Fixed analyzer 20...Lock-in amplifier, 22...
- 1/2 wavelength plate rotation mechanism, 31... Analyzer, 32... Analyzer rotation mechanism. Kai Gin◇)

Claims (4)

[Claims] (1) The light from the wavelength tunable light source (2) is made circularly polarized and input into the fiber to be measured (4), and the light is polarized relative to the emitted light from the fiber to be measured (4) centered on the propagation direction of the emitted light. The emitted light is received by a light receiver (6) through an analysis means (5) having a rotating transmitted polarization plane, and the wavelength of the wavelength variable light source (2) is swept and the wavelength is detected based on the rotation. Normalized birefringence measurement of a single polarization fiber, characterized by detecting the fluctuation range of the received light level and measuring the interval between wavelengths at which this fluctuation range is periodically maximum or minimum on the wavelength axis. Method. (2) A wavelength tunable light source (2) that can change the wavelength of emitted light, and a quarter-wave plate that converts the light from the wavelength tunable light source (2) into circularly polarized light and enters the fiber under test (4). (3); and an analyzer (5) having a transmission polarization plane that rotates relative to the output light around the propagation direction of the output light of the fiber to be measured (4); and the analyzer (5). a light receiver (6) that receives transmitted light; and a received light level fluctuation range detection means (7) that detects a fluctuation range of the received light level based on the rotation when the wavelength of the variable wavelength light source (2) is swept. A normalized birefringence measurement device for a single polarization fiber, characterized by comprising: (3) The analysis means (5) includes the fiber to be measured (4).

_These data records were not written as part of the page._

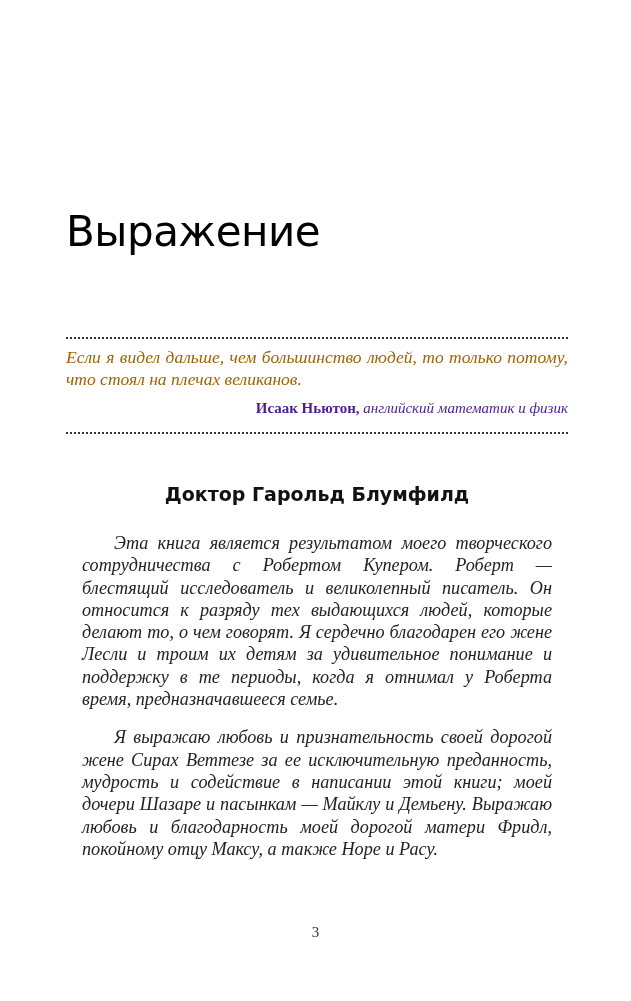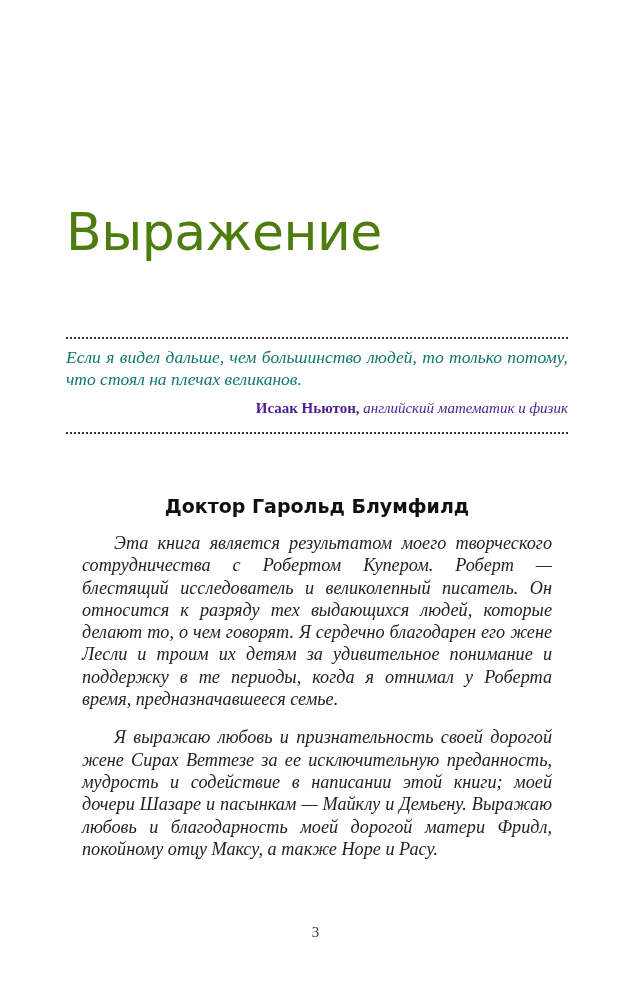--- a/index.html
+++ b/index.html
@@ -1,39 +1,39 @@
 <!DOCTYPE html>
 <html><head>
 <meta charset="utf-8">
 <style>
   html, body { margin:0; padding:0; background:#ffffff; }
   body { width:631px; height:1001px; position:relative; overflow:hidden; color:#1a1a1a; }
   .title {
     position:absolute; left:66px; top:205px; width:520px;
-    font-family:"DejaVu Sans", sans-serif; font-size:52px; line-height:54px;
-    letter-spacing:-0.5px; color:#4d7c0f; font-weight:500;
+    font-family:"DejaVu Sans", sans-serif; font-size:42px; line-height:54px;
+    letter-spacing:-0.5px; color:#000000; font-weight:500;
   }
   .rule {
     position:absolute; left:66px; width:502px; height:0;
     border-top:2px dotted #333;
   }
   .epigraph {
     position:absolute; left:66px; top:346px; width:502px;
     font-family:"Liberation Serif", serif; font-style:italic; font-size:17.5px; line-height:22px;
-    text-align:justify; color:#0f766e;
+    text-align:justify; color:#a16207;
   }
   .attribution {
     position:absolute; left:66px; top:400px; width:502px; text-align:right;
     font-family:"Liberation Serif", serif; font-size:15px; color:#4c1d95;
   }
   .attribution .name { font-weight:bold; font-style:normal; }
   .attribution .desc { font-style:italic; }
   .subhead {
     position:absolute; left:66px; top:483px; width:502px; text-align:center;
-    font-family:"DejaVu Sans", sans-serif; font-size:19px; font-weight:bold; color:#111;margin-top:12px;
+    font-family:"DejaVu Sans", sans-serif; font-size:19px; font-weight:bold; color:#111;
   }
   .body {
     position:absolute; left:66px; top:516px; width:502px;
     font-family:"Liberation Serif", serif; font-style:italic; font-size:18.2px; line-height:22.3px;
     text-align:justify; color:#222;
   }
   .body p { margin:16px; text-indent:32px; }
   .pagenum {
     position:absolute; left:0; width:631px; top:924px; text-align:center;
     font-family:"Liberation Serif", serif; font-size:15px; color:#333;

) and a fixed analyzer.Single polarization according to claim 2, characterized in that it is comprised of a 1/2 wavelength plate whose optical axis is rotated around the propagation direction of the emitted light of ) and a fixed analyzer. Fiber normalized birefringence measuring device. (4) The analysis means (5) includes the fiber to be measured (4).
3. The normalized birefringence measuring device for a single polarization fiber according to claim 2, wherein the device is a rotating analyzer whose transmitted polarization plane is rotated around the propagation direction of the emitted light.